:: Provided material

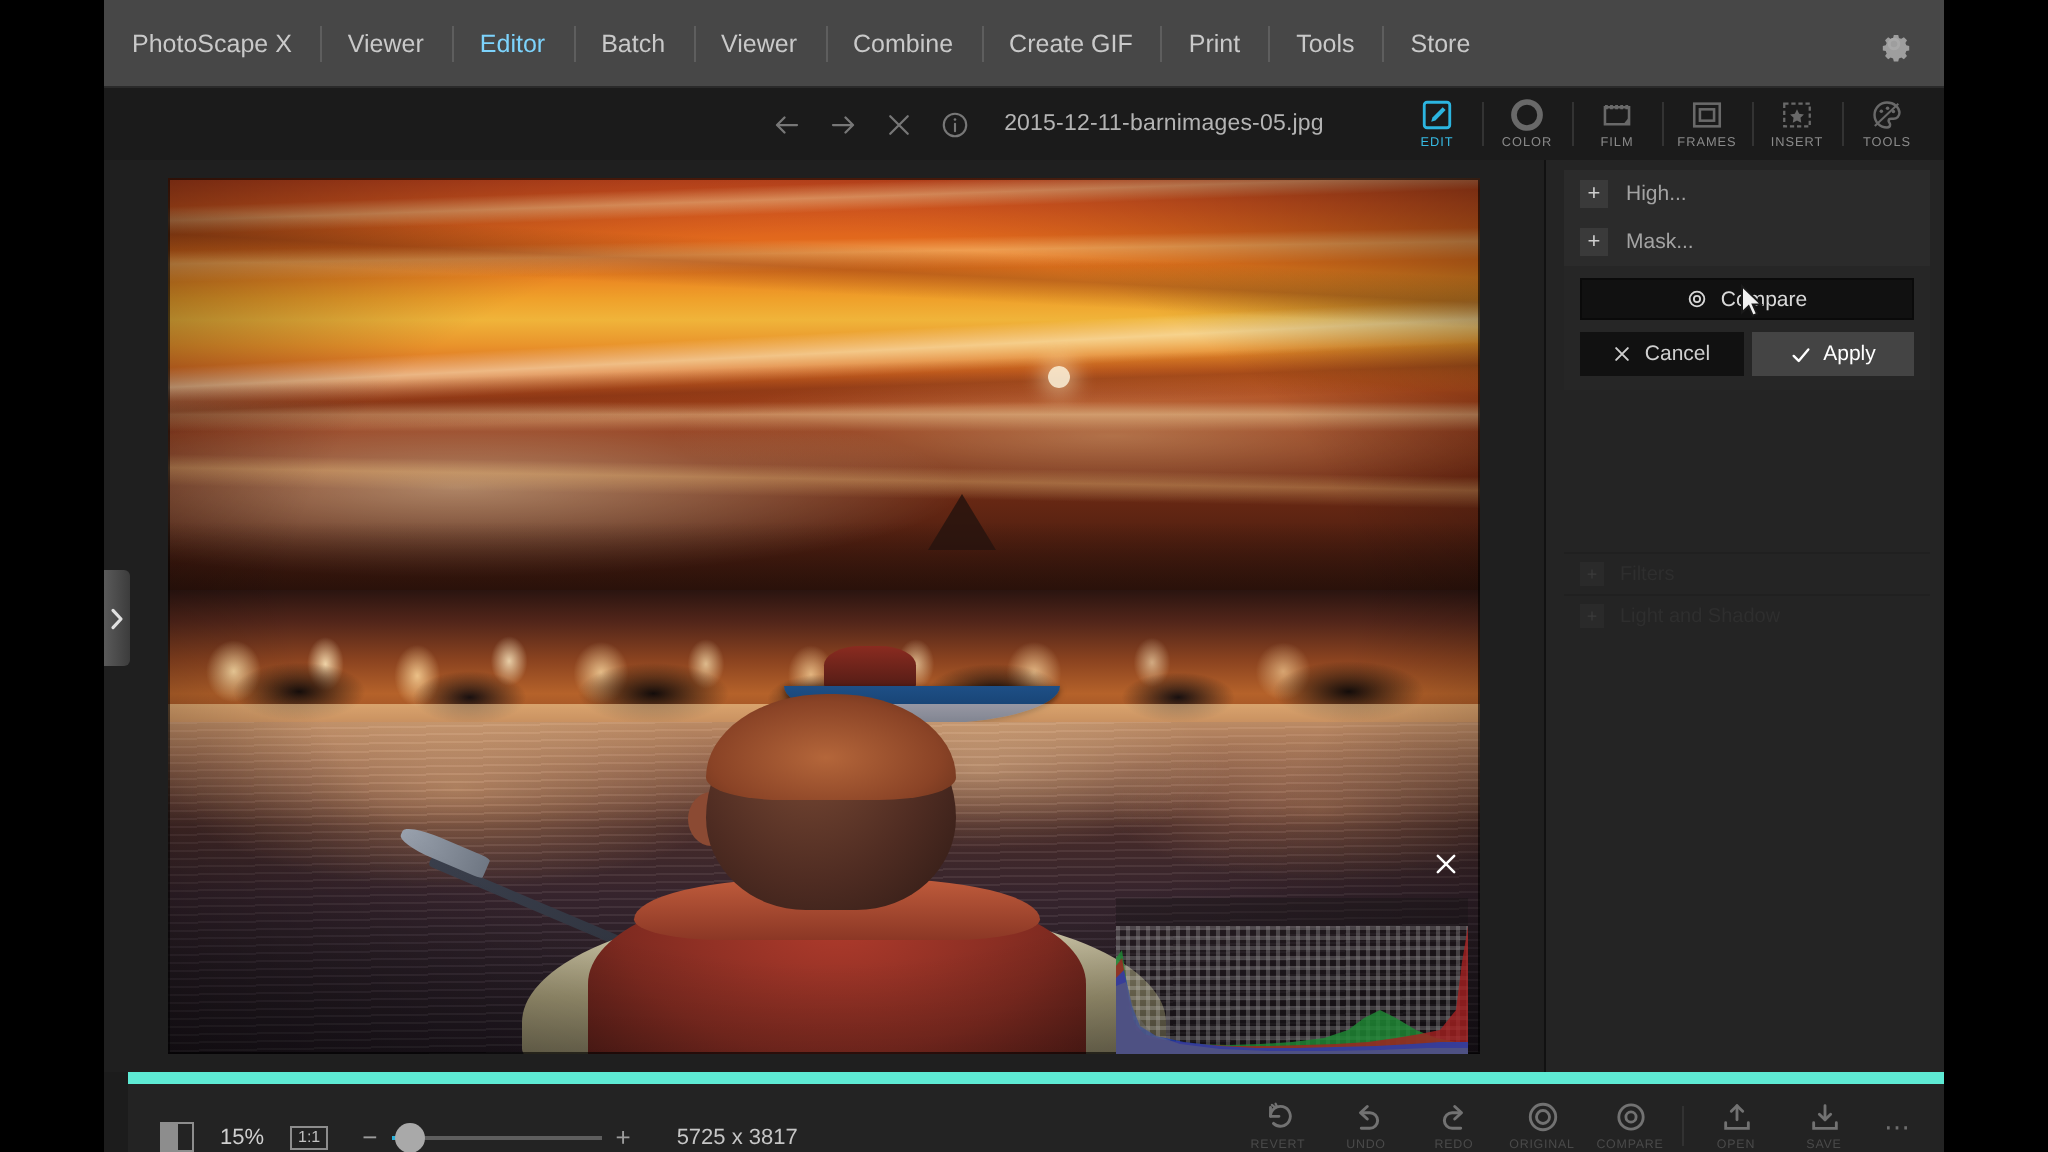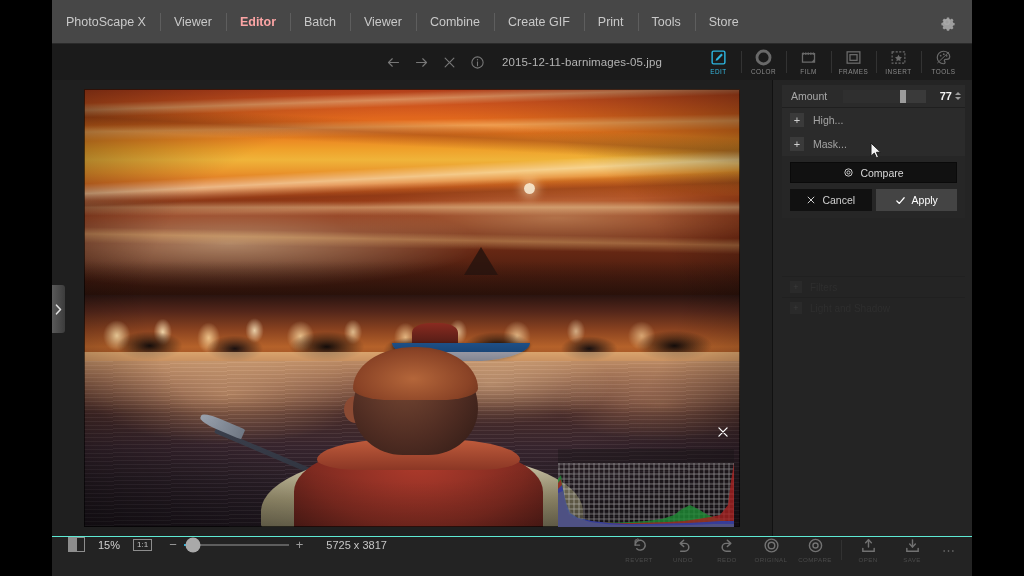--- a/index.html
+++ b/index.html
@@ -31,7 +31,7 @@
     content:""; position:absolute; left:0; top:1px; bottom:1px; width:1px;
     background:#5e5e5e;
   }
-  .menu-item.active{ color:#fca5a5; font-weight:bold; }
+  .menu-item.active{ color:#7dd3fc; font-weight:normal; }
   .gear-btn{
     position:absolute; right:14px; top:50%; transform:translateY(-50%);
     width:22px; height:22px; cursor:pointer; opacity:.75;

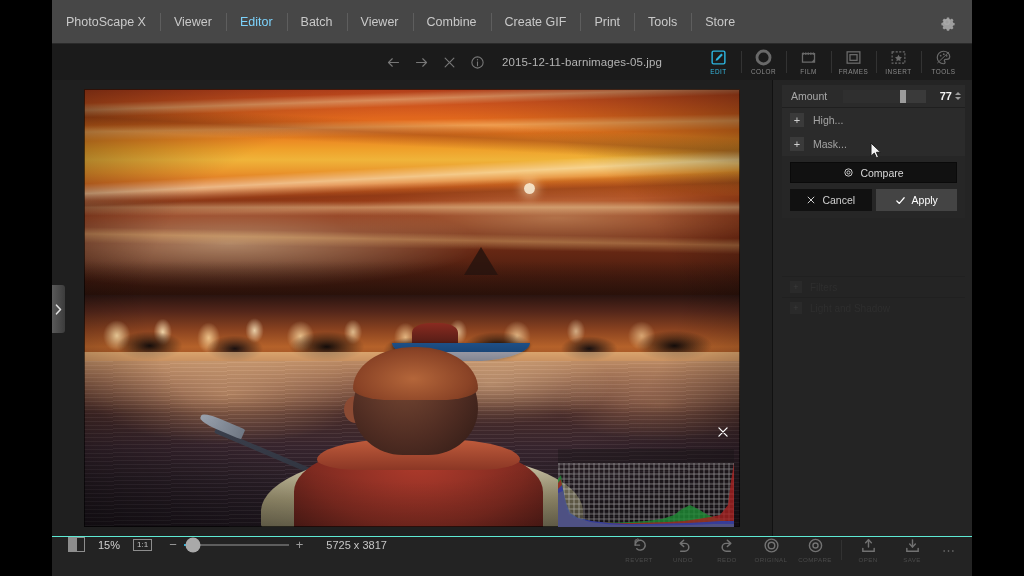--- a/index.html
+++ b/index.html
@@ -521,20 +521,6 @@
       <div class="hdr-box">
 
         <div id="slider-rows">
-            <div class="row">
-     <span class="lbl">Amount</span>
-     <span class="slider">
-       <span class="fill-left" style="width:72%"></span>
-       <span class="knob" style="left:calc(72% - 3px)"></span>
-     </span>
-     <span class="spin">
-       <span class="val">77</span>
-       <span class="arrows">
-         <i class="ar up"></i>
-         <i class="ar dn"></i>
-       </span>
-     </span>
-   </div>
           </div>
         <div id="expand-rows">
             <div class="plusrow">

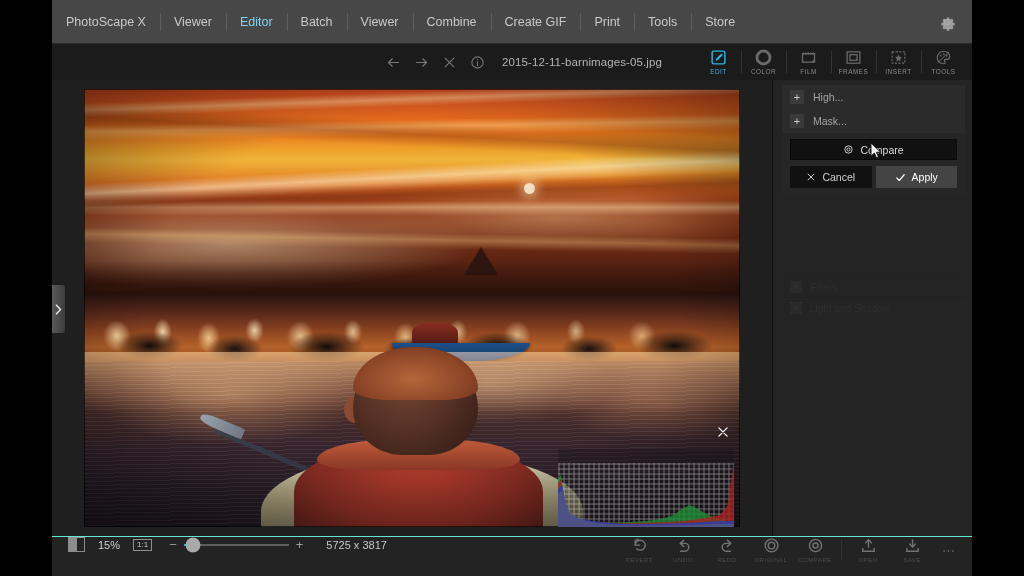--- a/index.html
+++ b/index.html
@@ -315,8 +315,8 @@
 
   
   .bottombar{
-    position:absolute; left:0; right:0; bottom:0; height:40px;
-    background:#232323; border-top:1px solid #5eead4; display:flex; align-items:flex-start;
+    position:absolute; left:12px; right:0; bottom:0; height:40px;
+    background:#232323; border-top:6px solid #5eead4; display:flex; align-items:flex-end;
   }
   .bb-left{ display:flex; align-items:center; gap:9px; padding-left:16px; }
   .split-ic{ width:17px; height:15px; border:1.4px solid #8d8d8d; display:flex; cursor:pointer; }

::::

• _What you have to do_
Make an exact copy of the whole listing, but don't bring over any pictures.

• _Exercise result_
--- a/index.html
+++ b/index.html
@@ -31,7 +31,7 @@
     content:""; position:absolute; left:0; top:1px; bottom:1px; width:1px;
     background:#5e5e5e;
   }
-  .menu-item.active{ color:#fca5a5; font-weight:bold; }
+  .menu-item.active{ color:#7dd3fc; font-weight:normal; }
   .gear-btn{
     position:absolute; right:14px; top:50%; transform:translateY(-50%);
     width:22px; height:22px; cursor:pointer; opacity:.75;

--- a/index.html
+++ b/index.html
@@ -521,20 +521,6 @@
       <div class="hdr-box">
 
         <div id="slider-rows">
-            <div class="row">
-     <span class="lbl">Amount</span>
-     <span class="slider">
-       <span class="fill-left" style="width:72%"></span>
-       <span class="knob" style="left:calc(72% - 3px)"></span>
-     </span>
-     <span class="spin">
-       <span class="val">77</span>
-       <span class="arrows">
-         <i class="ar up"></i>
-         <i class="ar dn"></i>
-       </span>
-     </span>
-   </div>
           </div>
         <div id="expand-rows">
             <div class="plusrow">

--- a/index.html
+++ b/index.html
@@ -315,8 +315,8 @@
 
   
   .bottombar{
-    position:absolute; left:0; right:0; bottom:0; height:40px;
-    background:#232323; border-top:1px solid #5eead4; display:flex; align-items:flex-start;
+    position:absolute; left:12px; right:0; bottom:0; height:40px;
+    background:#232323; border-top:6px solid #5eead4; display:flex; align-items:flex-end;
   }
   .bb-left{ display:flex; align-items:center; gap:9px; padding-left:16px; }
   .split-ic{ width:17px; height:15px; border:1.4px solid #8d8d8d; display:flex; cursor:pointer; }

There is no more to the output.